Age is a state of mind, but entropy totally sucks.
My ego and my body are at odds. There is a constant battle about just how old I am. According to my ego, I’m a young and spry 25. My body constantly tries to remind me that my real age is something more than that.
For instance, I take sword lessons. No, not fencing, sword. The difference is that fencing is a sport, and all the weird rules about right-of-way and staying on the lane and scoring with a mere whisper of a touch of the blade keep it a sport. Swords is a martial art. Nobody cares about right-of-way, and nobody is going to pay attention to a touch of the blade that wouldn’t draw blood. (Yes, we are armored. Like the punch line says, “I’m crazy, not stupid.”) And if you insist on staying in a lane, people will look at you funny and talk about you in hushed, conspiratorial tones in the showers.
Certainly, this is not a sport for the infirm, and it favors youth and speed and skill to varying degrees. I am of an age where skill must be the deciding factor.
I am also of an age where I have to take ibuprofen for the achy joints and muscles afterwards.
Do I ever remember to take the medication prophylactically? Surely you jest! When I don the armor and wield the sword, I’m 25 again.
Then in the evening, we cut the rug with a West Coast Swing.
And then I go home, and the body says, “Y’know, you ain’t a kid anymore. The ibuprofen is on top of your dresser, where you left it last night.”
“We already had this conversation,” the ego says.
“Yes, we have,” the body agrees. “Every night this week, as a matter of fact.”

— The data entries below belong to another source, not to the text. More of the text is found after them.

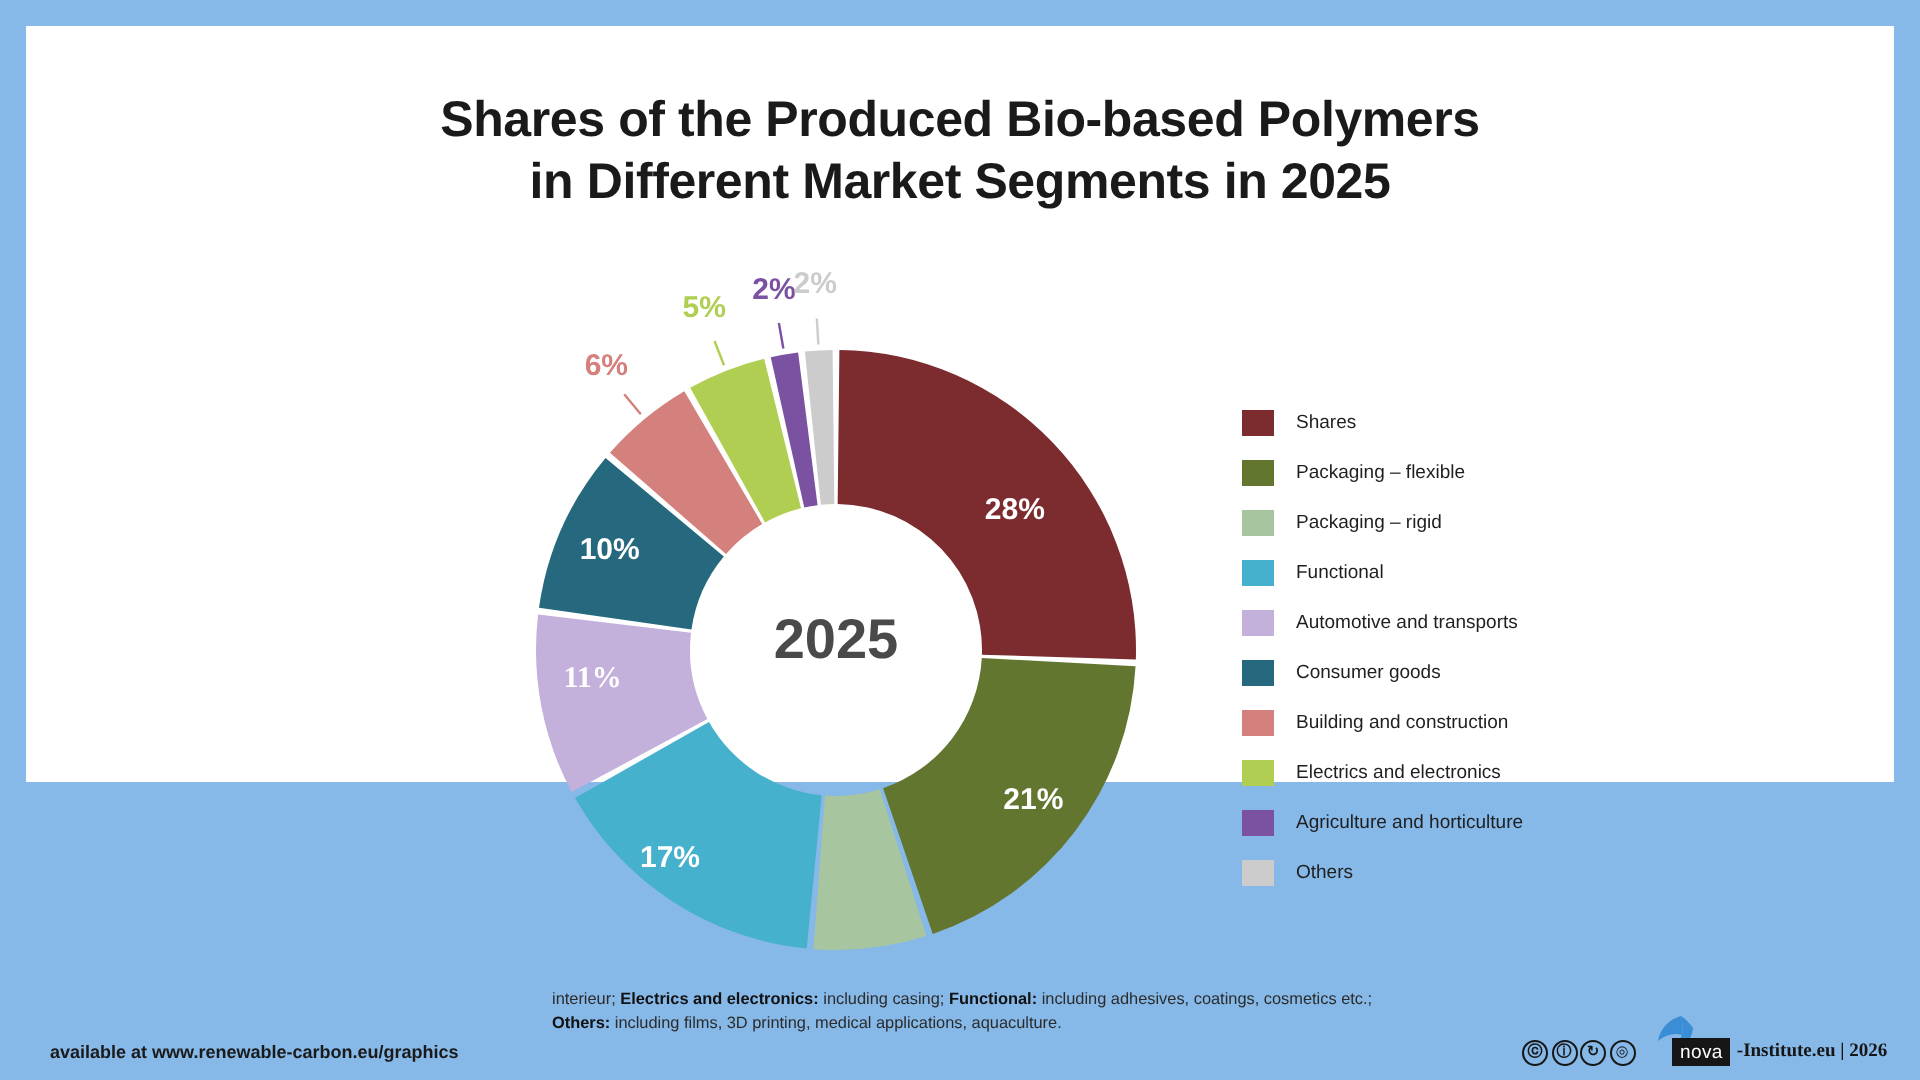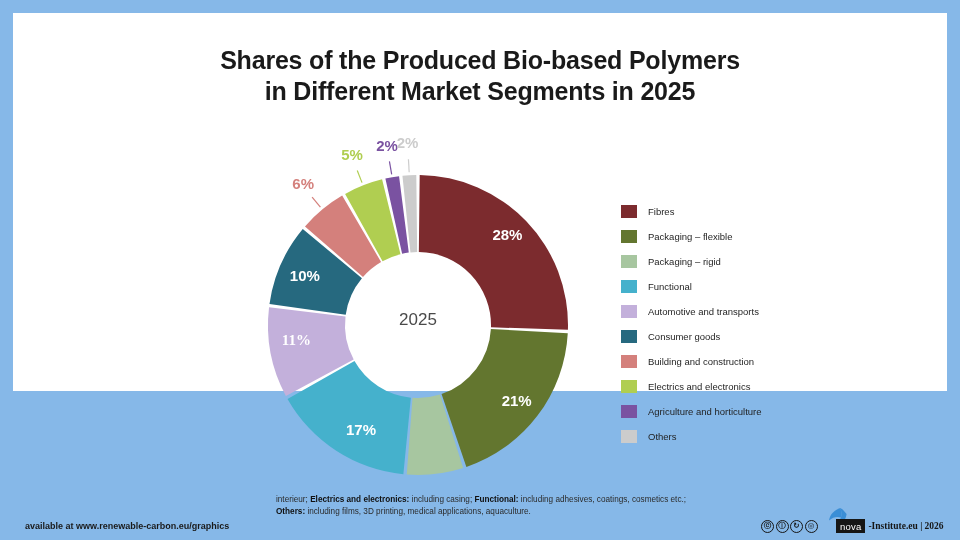"Fibres" span.legend-label { text: Fibres -> Shares }
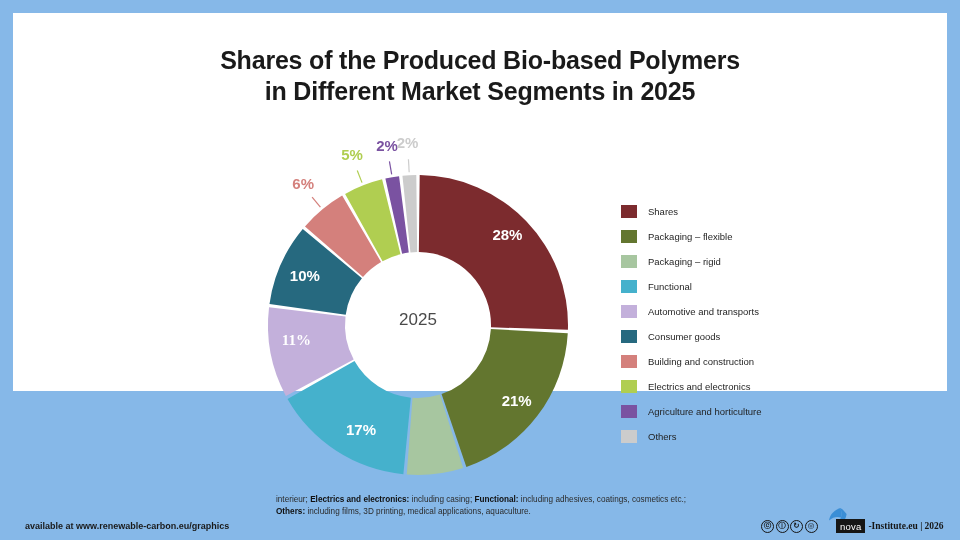"28%" div.slice-label { top: 89px -> 110px }
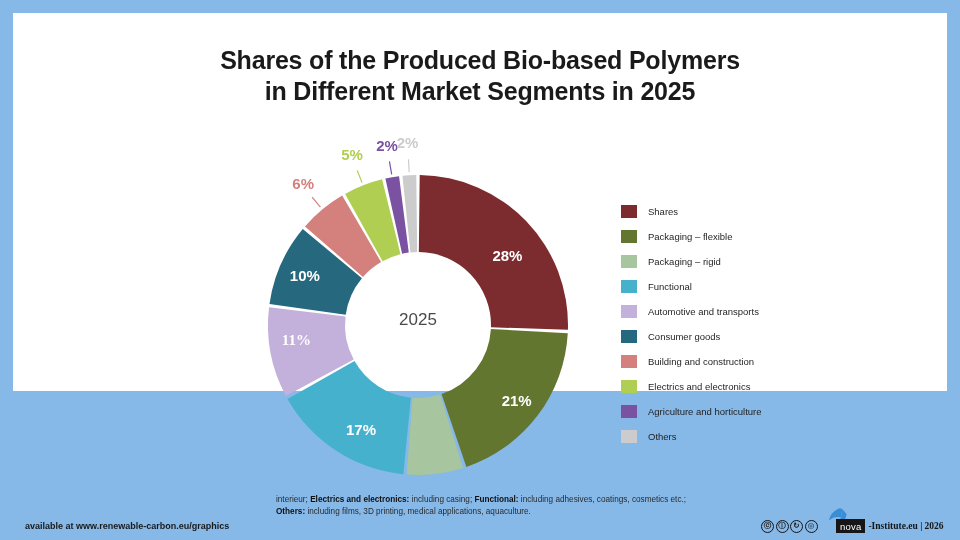"2025" #center-year span { font-size: 17px -> 28px; font-weight: normal -> bold }
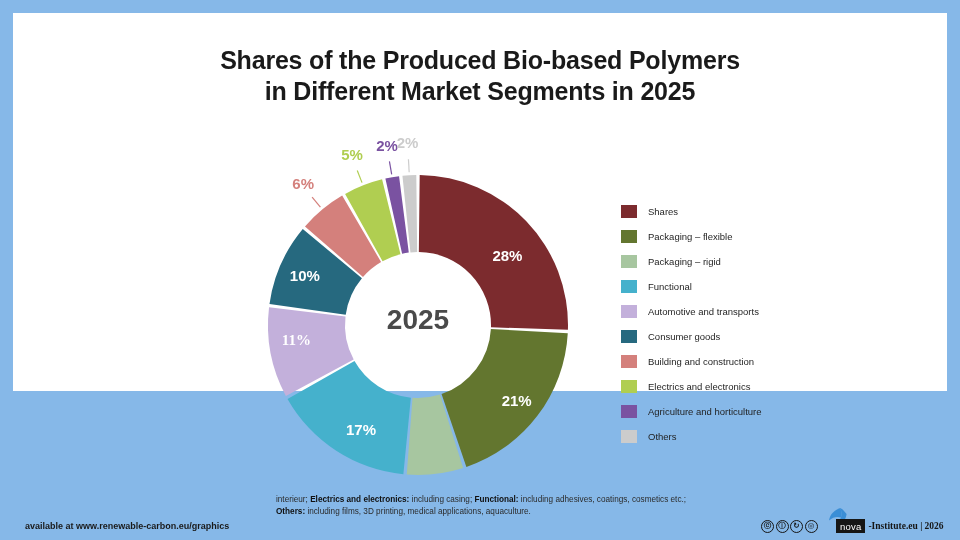"17%" div.slice-label { left: 119px -> 93px }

“So, what are you saying?” the ego demands. “I should just stand on the sidelines and watch the kids have all the fun?”
“What happened to bocce?” the body says. “That was a good, painless sport.”
“Any activity that can be done with a glass of wine in one hand shouldn’t really be called a sport,” the ego insists.
The body sighs. “You’re going to keep this up until your joints fall apart at the seams, aren’t you?”
“Even the universe is mortal,” the ego reminds. “I’m going to scuba dive with my grandchildren some day.”
“Your kids aren’t even married yet!” the body says with an exasperated tone.
“Hush, hush,” the ego makes calming noises. “We have lots of time for that.”